■ **Task description**
Nothing but the text of the records belongs in your answer: repeat all of it exactly and leave out the images.

+-------+

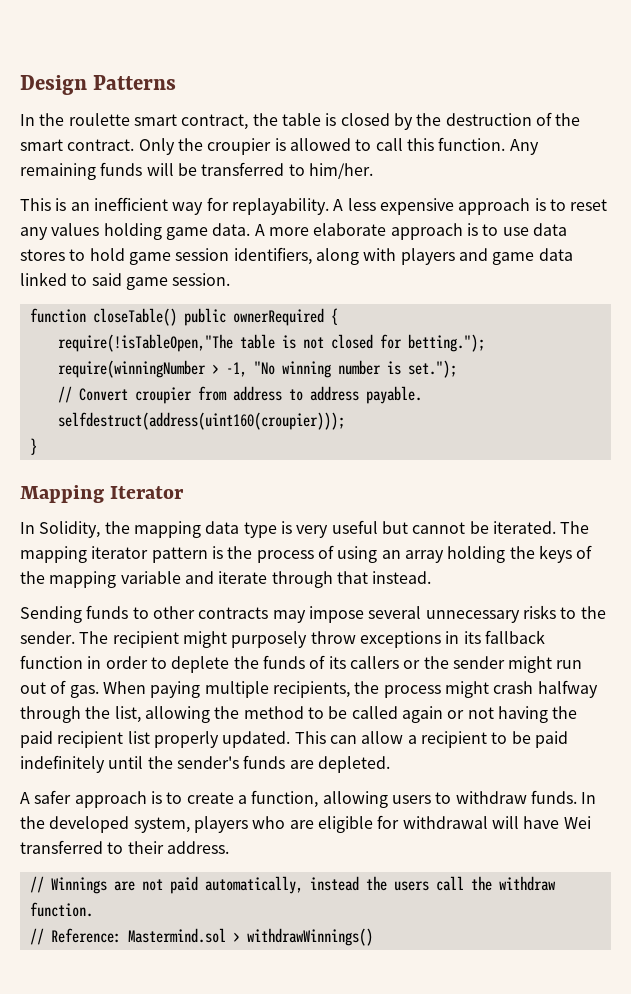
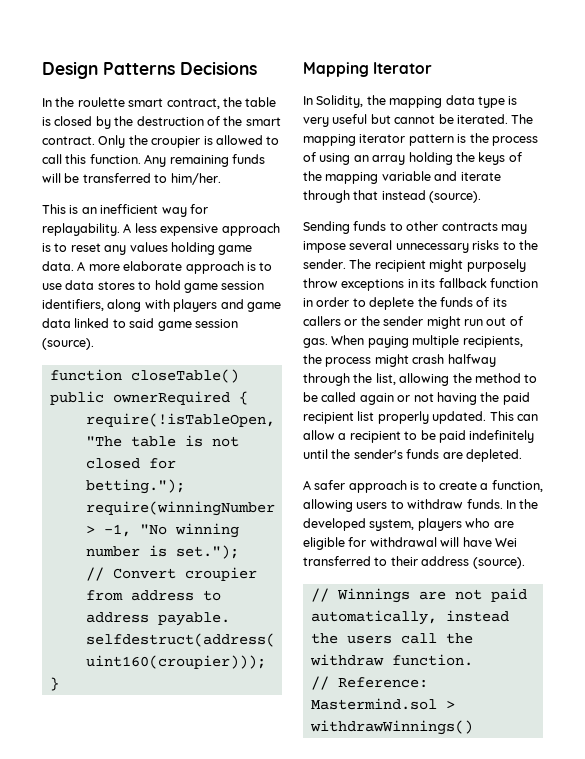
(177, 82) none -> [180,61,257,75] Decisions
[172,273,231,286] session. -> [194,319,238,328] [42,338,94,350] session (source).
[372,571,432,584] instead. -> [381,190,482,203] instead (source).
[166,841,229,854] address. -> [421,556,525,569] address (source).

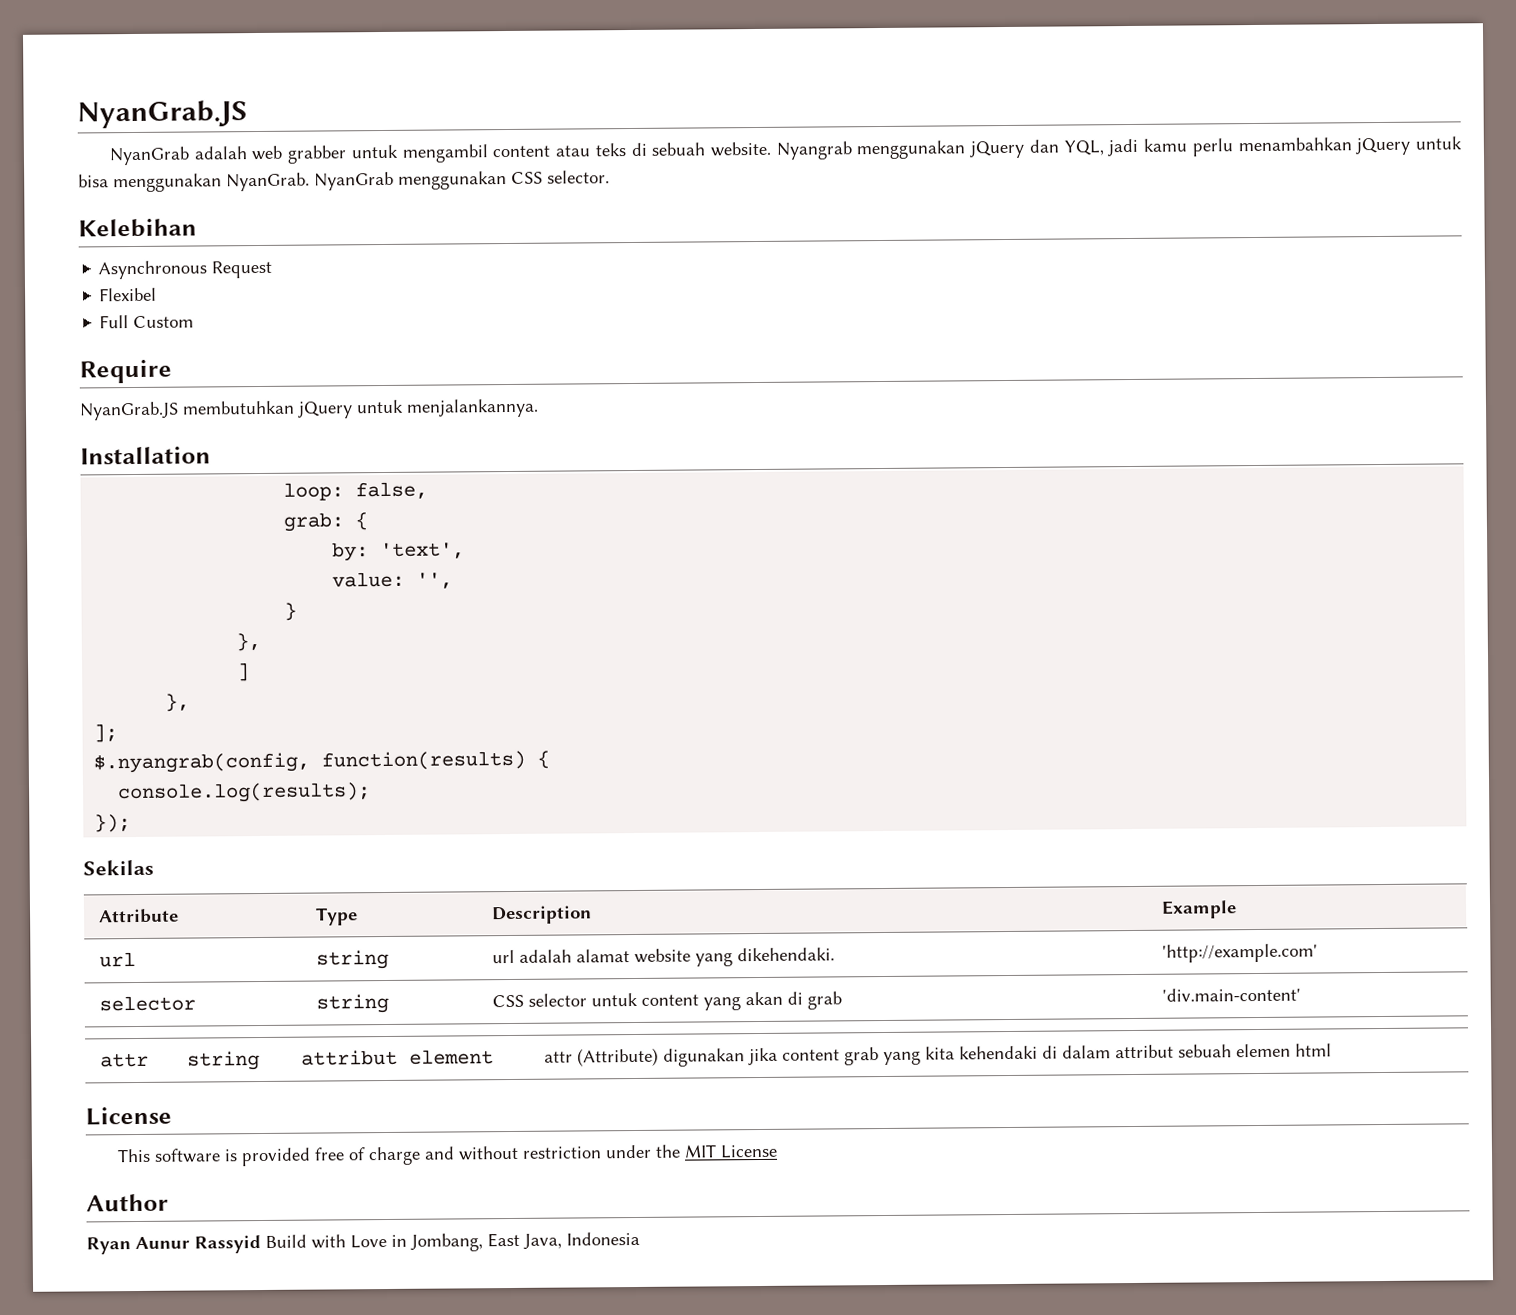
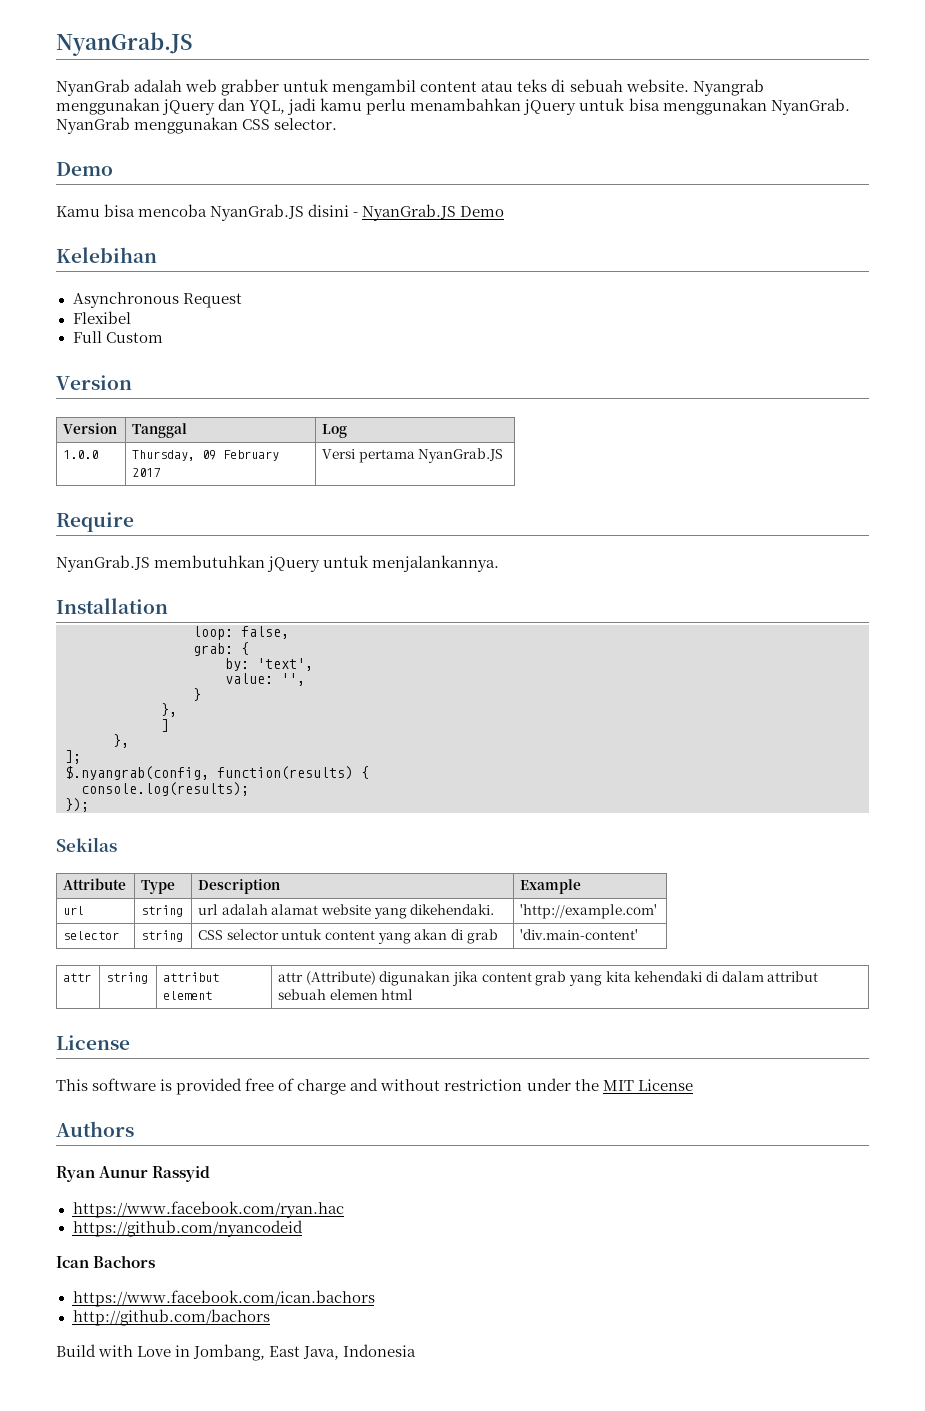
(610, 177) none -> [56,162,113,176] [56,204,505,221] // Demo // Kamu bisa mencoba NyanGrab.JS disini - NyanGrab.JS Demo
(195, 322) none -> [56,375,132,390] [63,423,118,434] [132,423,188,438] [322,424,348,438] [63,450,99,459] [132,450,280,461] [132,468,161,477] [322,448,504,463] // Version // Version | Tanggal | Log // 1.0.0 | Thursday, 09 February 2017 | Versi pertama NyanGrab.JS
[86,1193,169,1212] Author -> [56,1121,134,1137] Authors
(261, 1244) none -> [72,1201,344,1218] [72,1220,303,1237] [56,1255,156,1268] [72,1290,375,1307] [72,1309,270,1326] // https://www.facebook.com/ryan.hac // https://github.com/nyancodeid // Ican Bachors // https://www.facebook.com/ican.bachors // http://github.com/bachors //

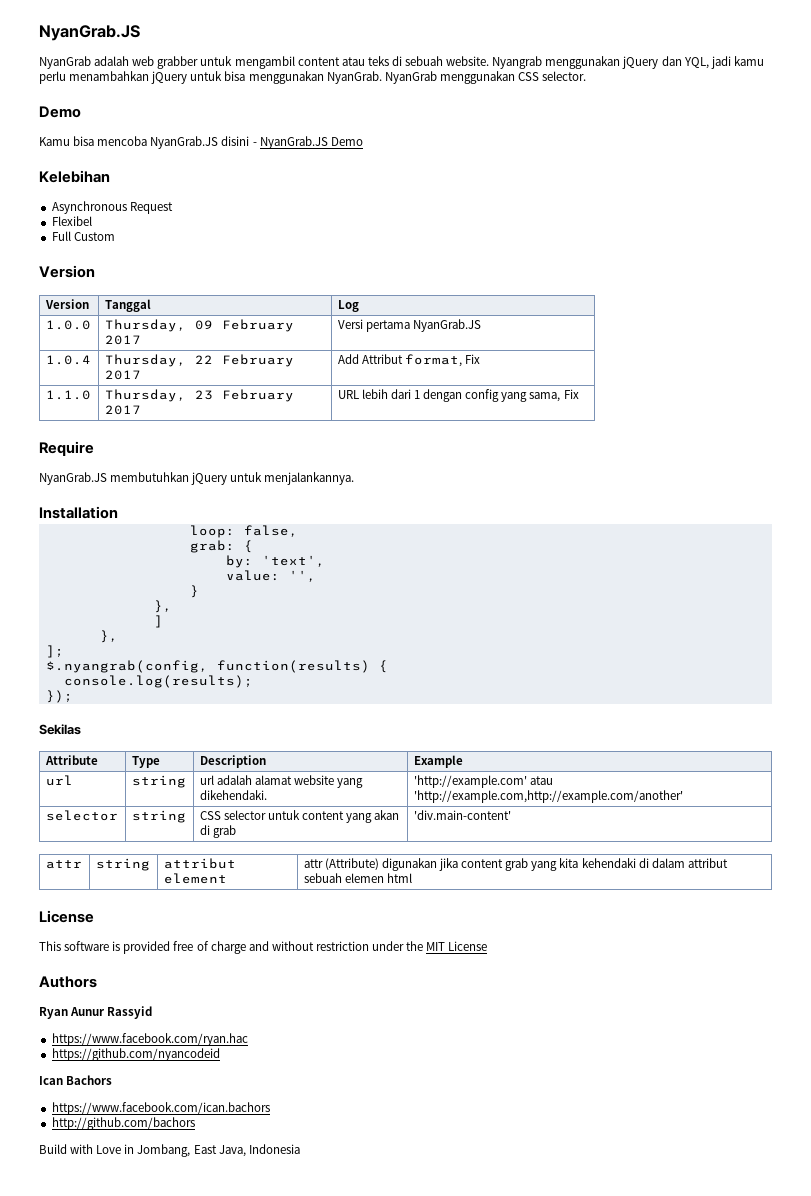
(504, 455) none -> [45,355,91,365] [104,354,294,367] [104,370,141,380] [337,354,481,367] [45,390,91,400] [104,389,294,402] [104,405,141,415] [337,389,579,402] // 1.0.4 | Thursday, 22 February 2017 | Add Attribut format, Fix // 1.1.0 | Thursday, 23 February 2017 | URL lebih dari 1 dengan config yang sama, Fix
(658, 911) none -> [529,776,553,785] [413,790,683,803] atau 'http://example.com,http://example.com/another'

+-------+

■ **Result below**
(177, 82) none -> [180,61,257,75] Decisions
[172,273,231,286] session. -> [194,319,238,328] [42,338,94,350] session (source).
[372,571,432,584] instead. -> [381,190,482,203] instead (source).
[166,841,229,854] address. -> [421,556,525,569] address (source).

(610, 177) none -> [56,162,113,176] [56,204,505,221] // Demo // Kamu bisa mencoba NyanGrab.JS disini - NyanGrab.JS Demo
(195, 322) none -> [56,375,132,390] [63,423,118,434] [132,423,188,438] [322,424,348,438] [63,450,99,459] [132,450,280,461] [132,468,161,477] [322,448,504,463] // Version // Version | Tanggal | Log // 1.0.0 | Thursday, 09 February 2017 | Versi pertama NyanGrab.JS
[86,1193,169,1212] Author -> [56,1121,134,1137] Authors
(261, 1244) none -> [72,1201,344,1218] [72,1220,303,1237] [56,1255,156,1268] [72,1290,375,1307] [72,1309,270,1326] // https://www.facebook.com/ryan.hac // https://github.com/nyancodeid // Ican Bachors // https://www.facebook.com/ican.bachors // http://github.com/bachors //

(504, 455) none -> [45,355,91,365] [104,354,294,367] [104,370,141,380] [337,354,481,367] [45,390,91,400] [104,389,294,402] [104,405,141,415] [337,389,579,402] // 1.0.4 | Thursday, 22 February 2017 | Add Attribut format, Fix // 1.1.0 | Thursday, 23 February 2017 | URL lebih dari 1 dengan config yang sama, Fix
(658, 911) none -> [529,776,553,785] [413,790,683,803] atau 'http://example.com,http://example.com/another'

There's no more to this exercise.